DATASET ENTRIES:

++++

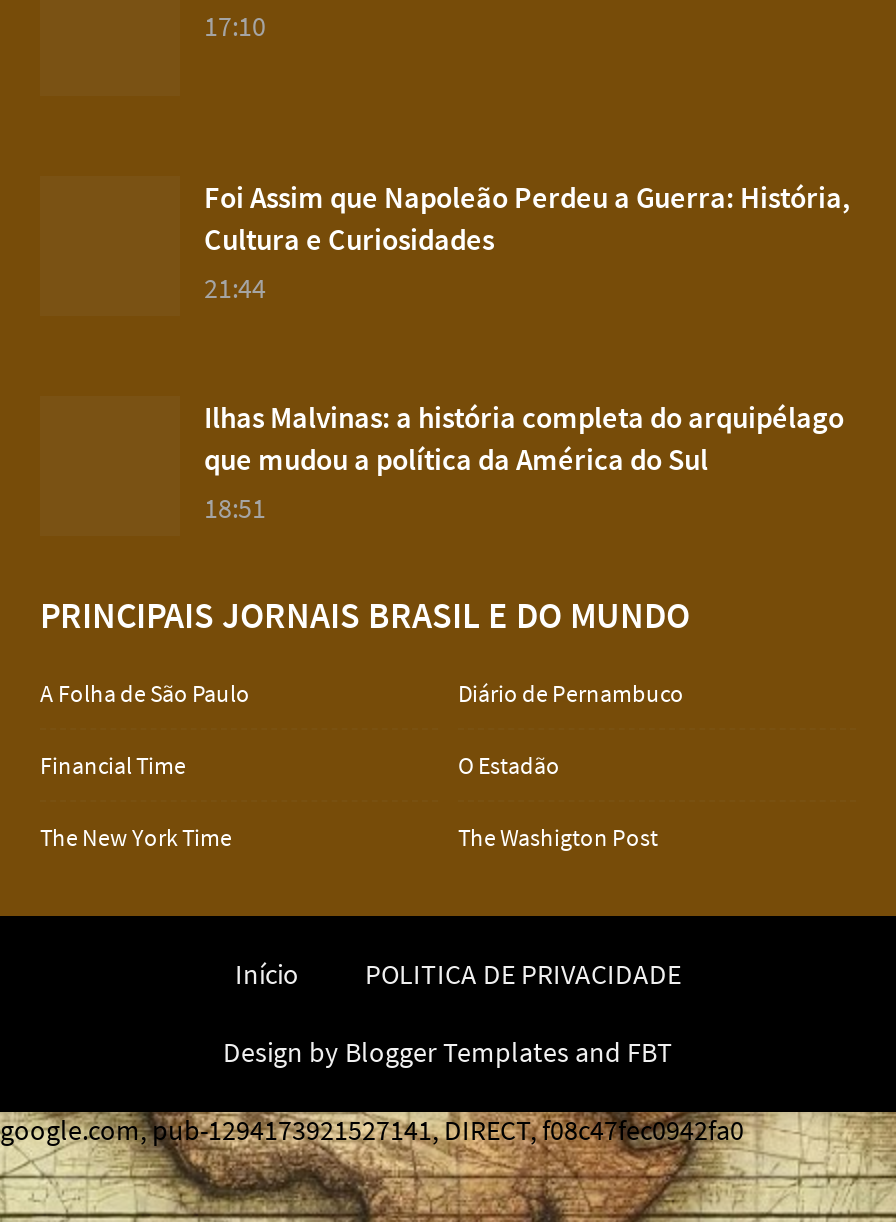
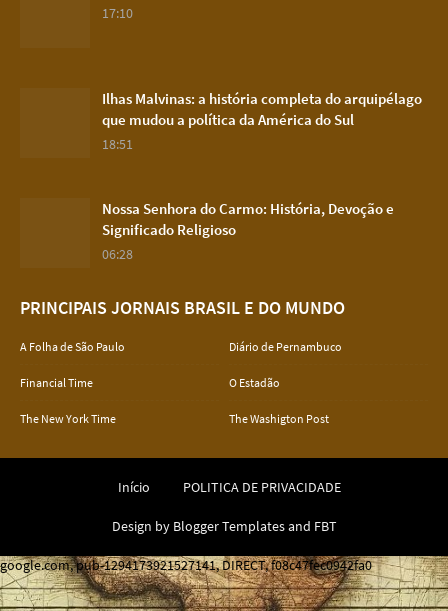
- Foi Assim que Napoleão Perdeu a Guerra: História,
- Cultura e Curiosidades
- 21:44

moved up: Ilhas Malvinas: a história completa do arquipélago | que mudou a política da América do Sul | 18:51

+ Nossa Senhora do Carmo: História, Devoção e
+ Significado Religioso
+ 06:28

++++

PROBLEM: Exclude every image and return the material above exactly.

RESPONSE AREA:
- Foi Assim que Napoleão Perdeu a Guerra: História,
- Cultura e Curiosidades
- 21:44

moved up: Ilhas Malvinas: a história completa do arquipélago | que mudou a política da América do Sul | 18:51

+ Nossa Senhora do Carmo: História, Devoção e
+ Significado Religioso
+ 06:28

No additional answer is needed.